(Data)

_ _ _ _ _

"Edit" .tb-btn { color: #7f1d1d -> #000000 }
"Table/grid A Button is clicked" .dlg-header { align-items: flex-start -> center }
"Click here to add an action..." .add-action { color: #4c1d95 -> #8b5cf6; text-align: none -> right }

_ _ _ _ _

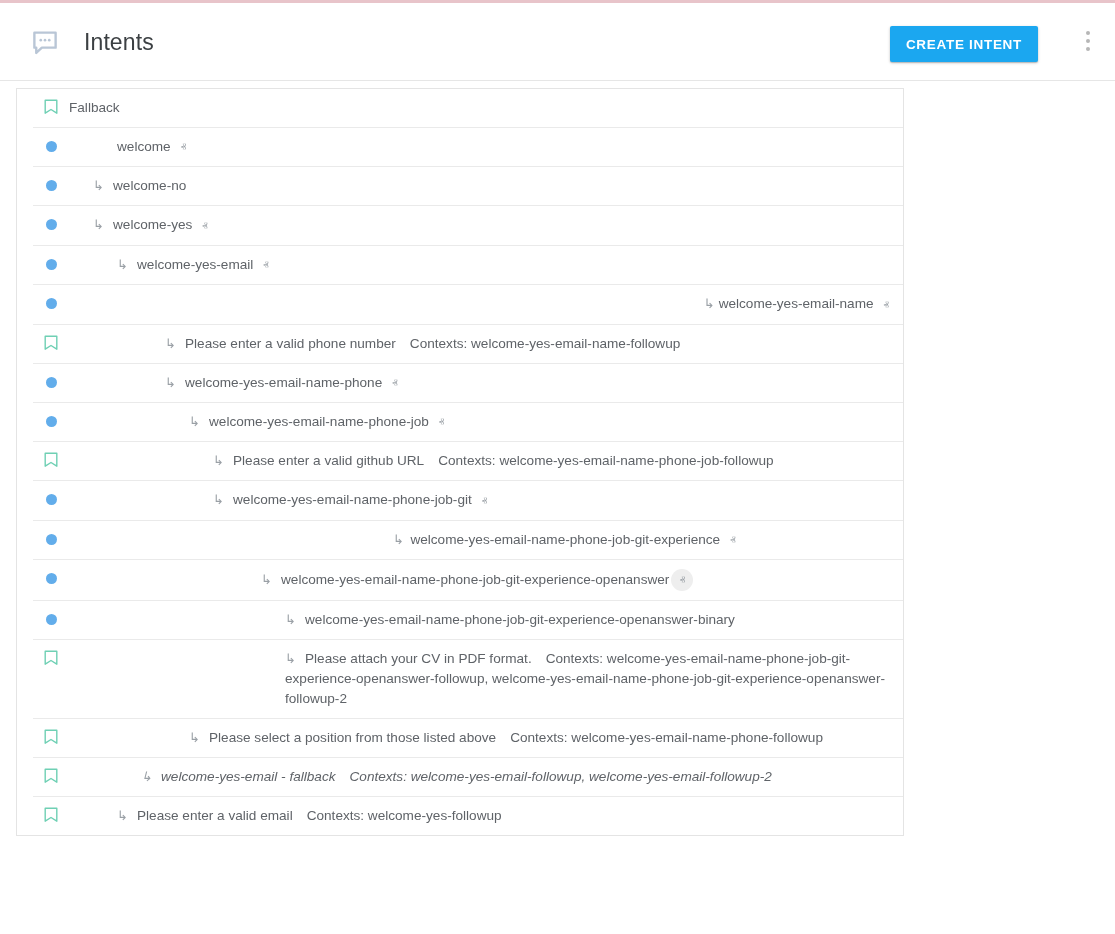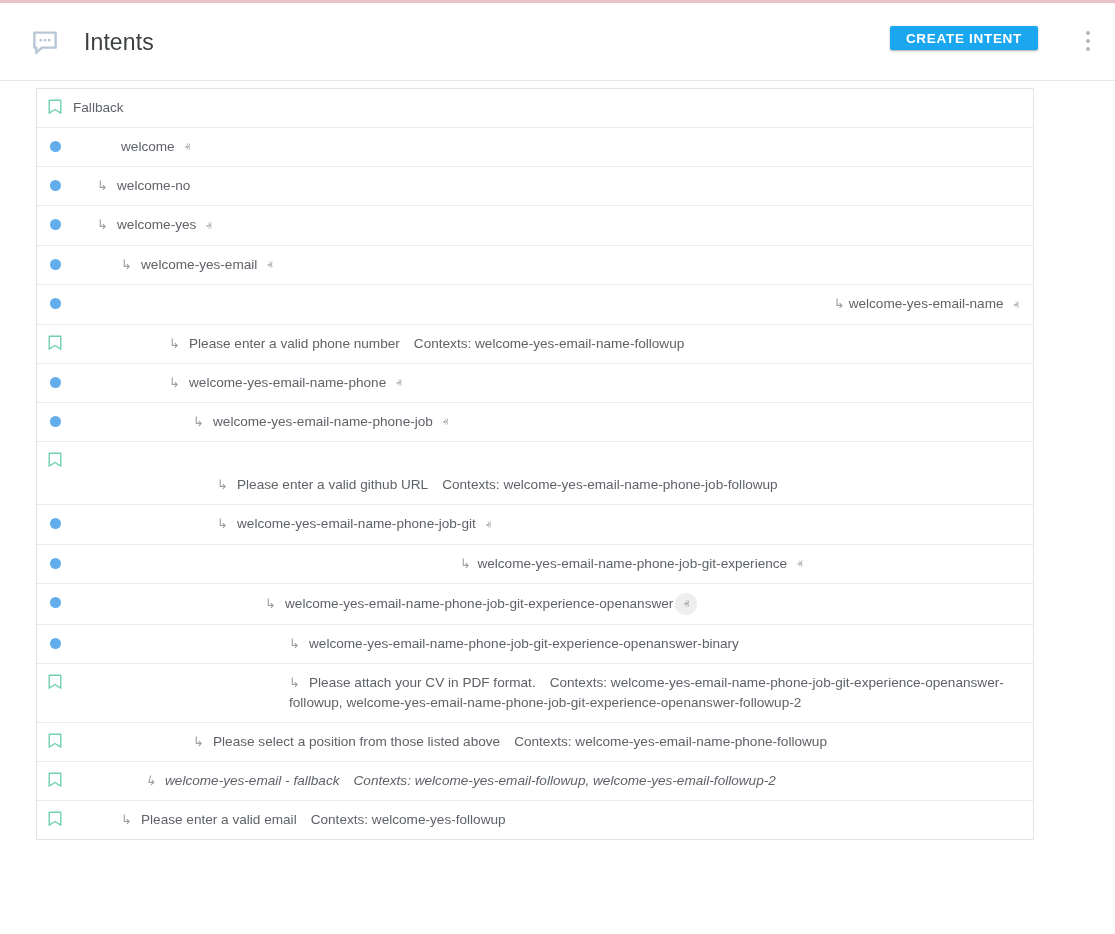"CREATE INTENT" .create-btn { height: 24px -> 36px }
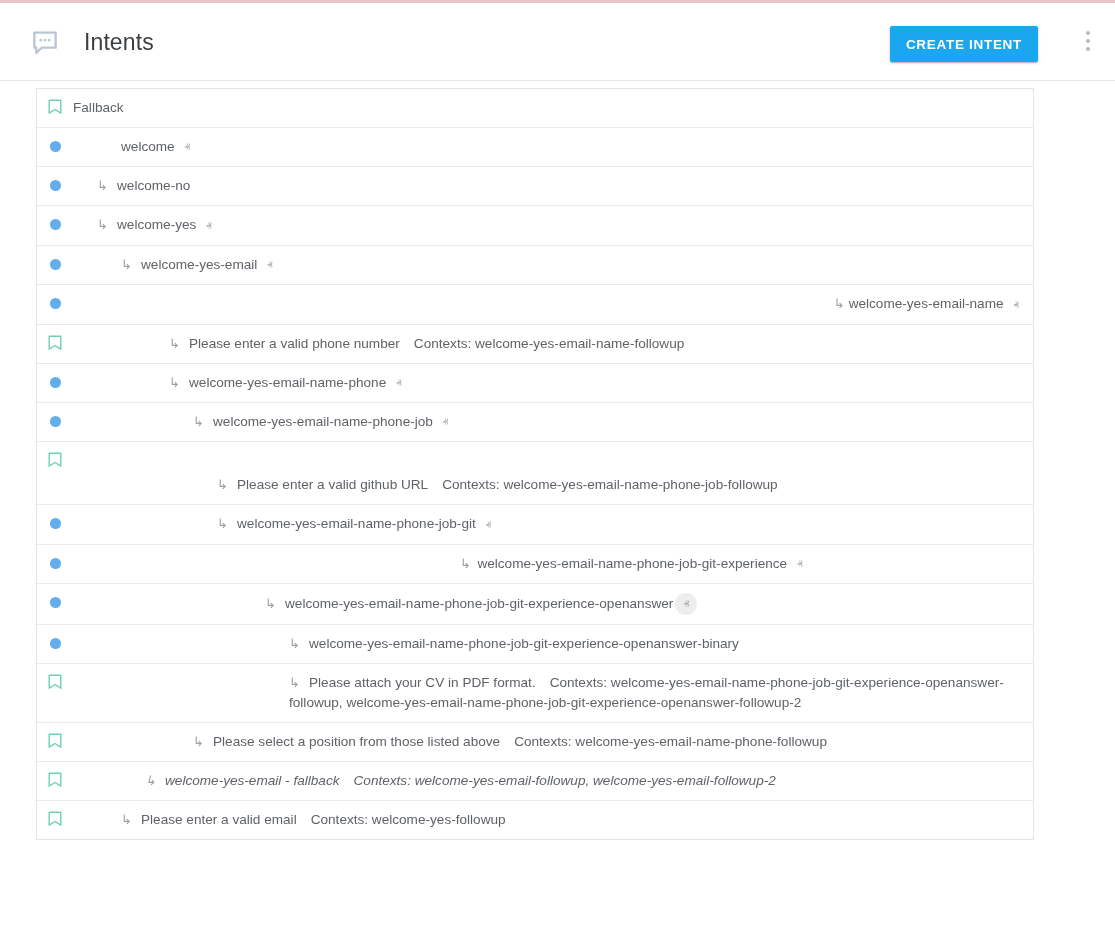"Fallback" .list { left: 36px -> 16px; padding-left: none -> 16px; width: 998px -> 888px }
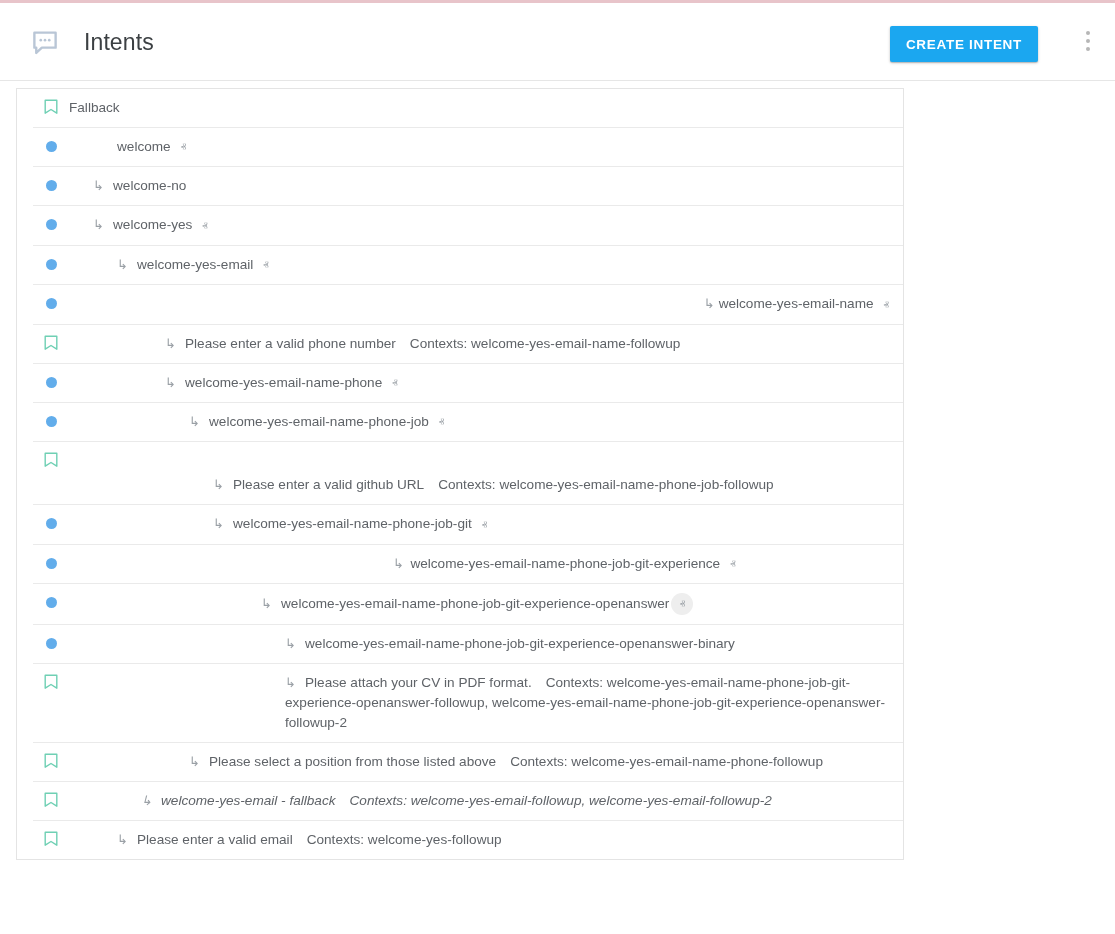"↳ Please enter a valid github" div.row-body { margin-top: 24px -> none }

_ _ _ _ _

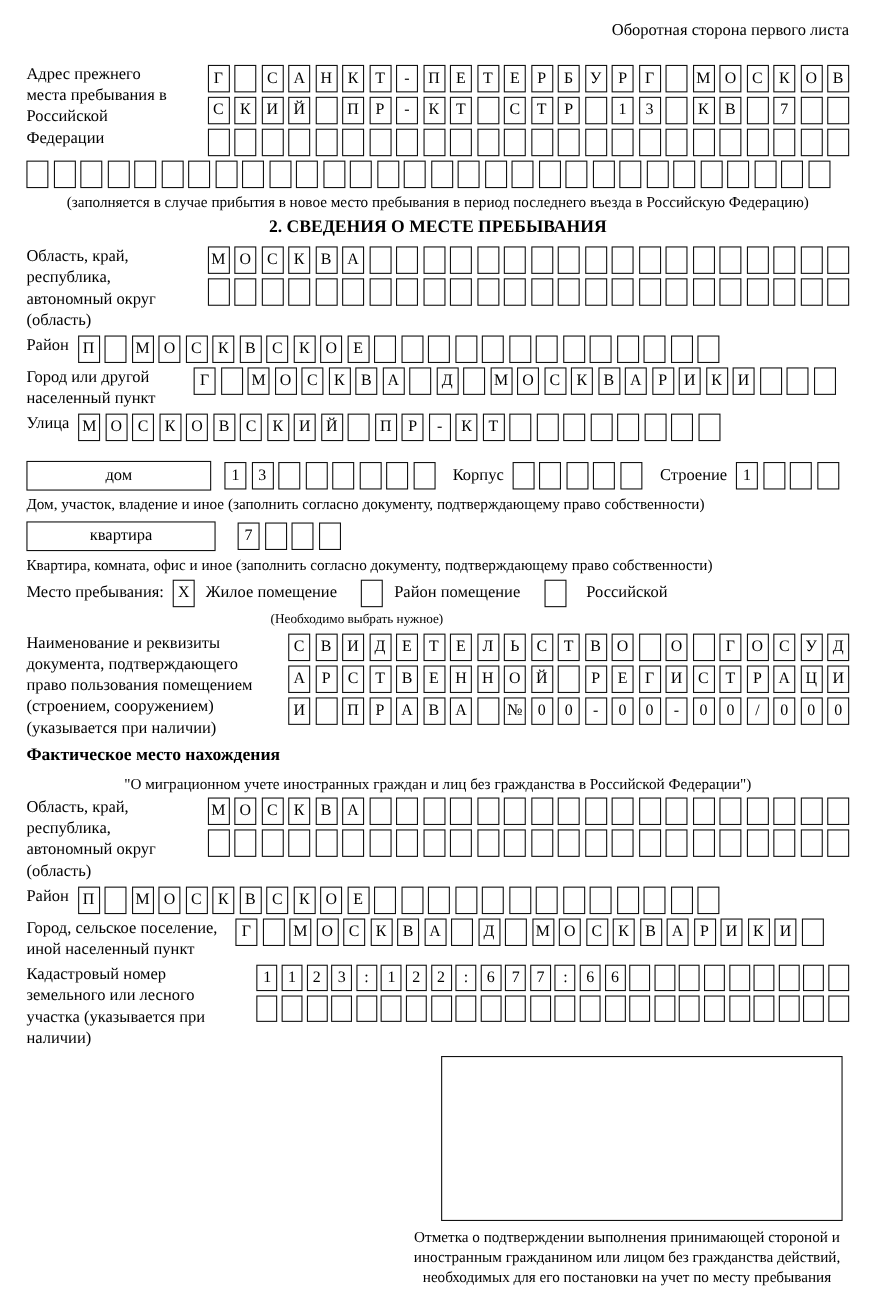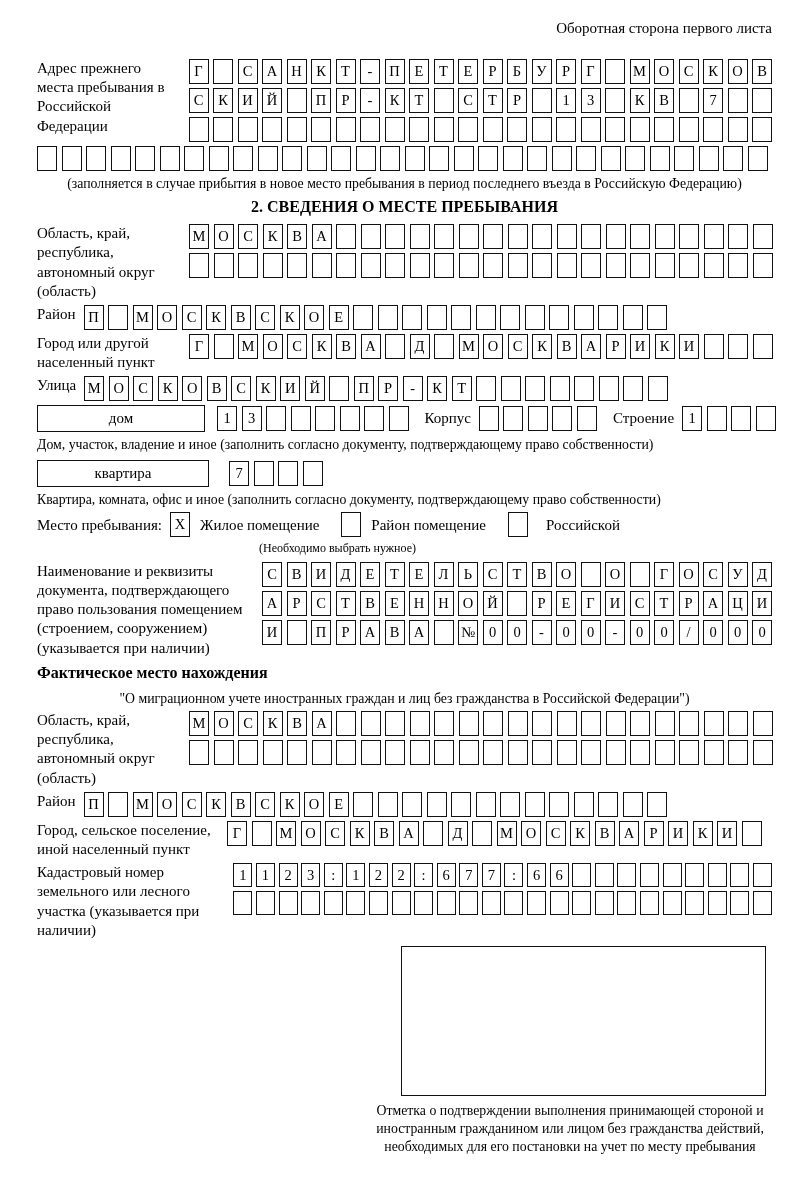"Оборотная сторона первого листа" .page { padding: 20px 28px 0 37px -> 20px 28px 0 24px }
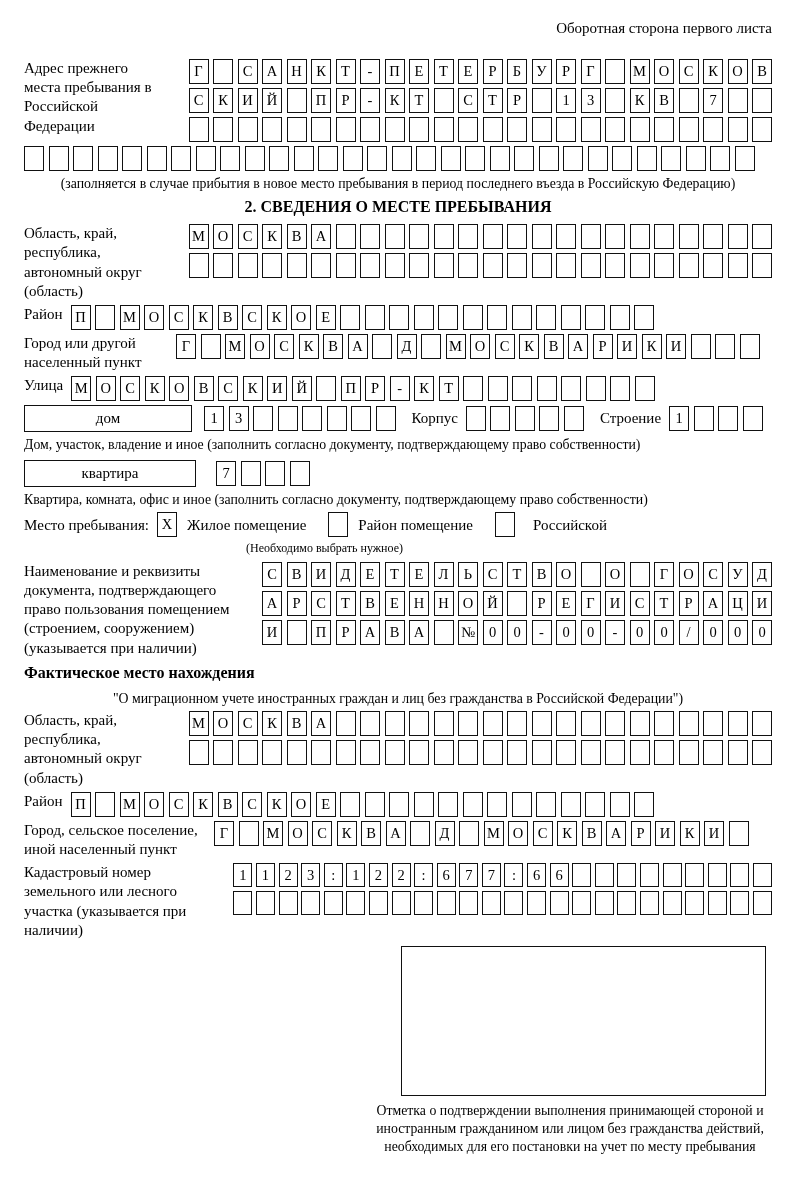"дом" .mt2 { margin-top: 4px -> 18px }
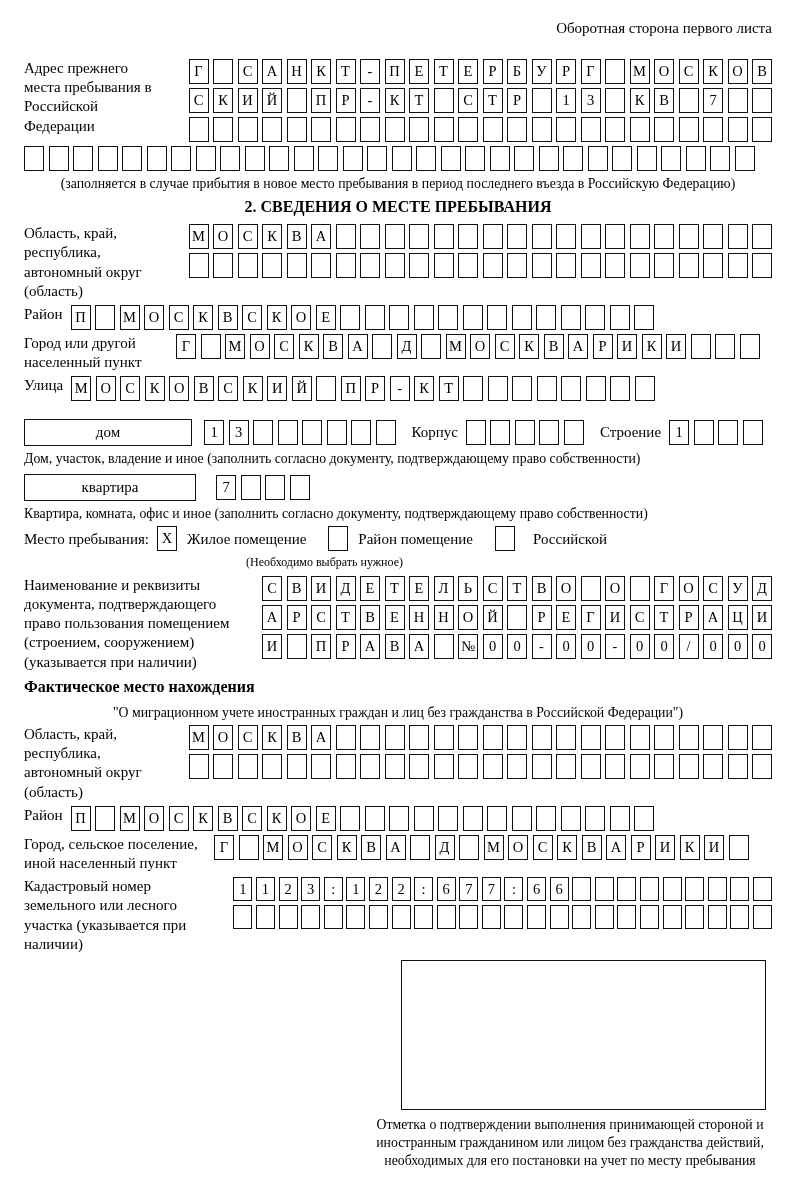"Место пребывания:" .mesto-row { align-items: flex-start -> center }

_ _ _ _ _

After locating the line holding "color: #7f1d1d ->" above, output exactly that line and every line after it through the line holding "here to add". Include nothing else.

"Edit" .tb-btn { color: #7f1d1d -> #000000 }
"Table/grid A Button is clicked" .dlg-header { align-items: flex-start -> center }
"Click here to add an action..." .add-action { color: #4c1d95 -> #8b5cf6; text-align: none -> right }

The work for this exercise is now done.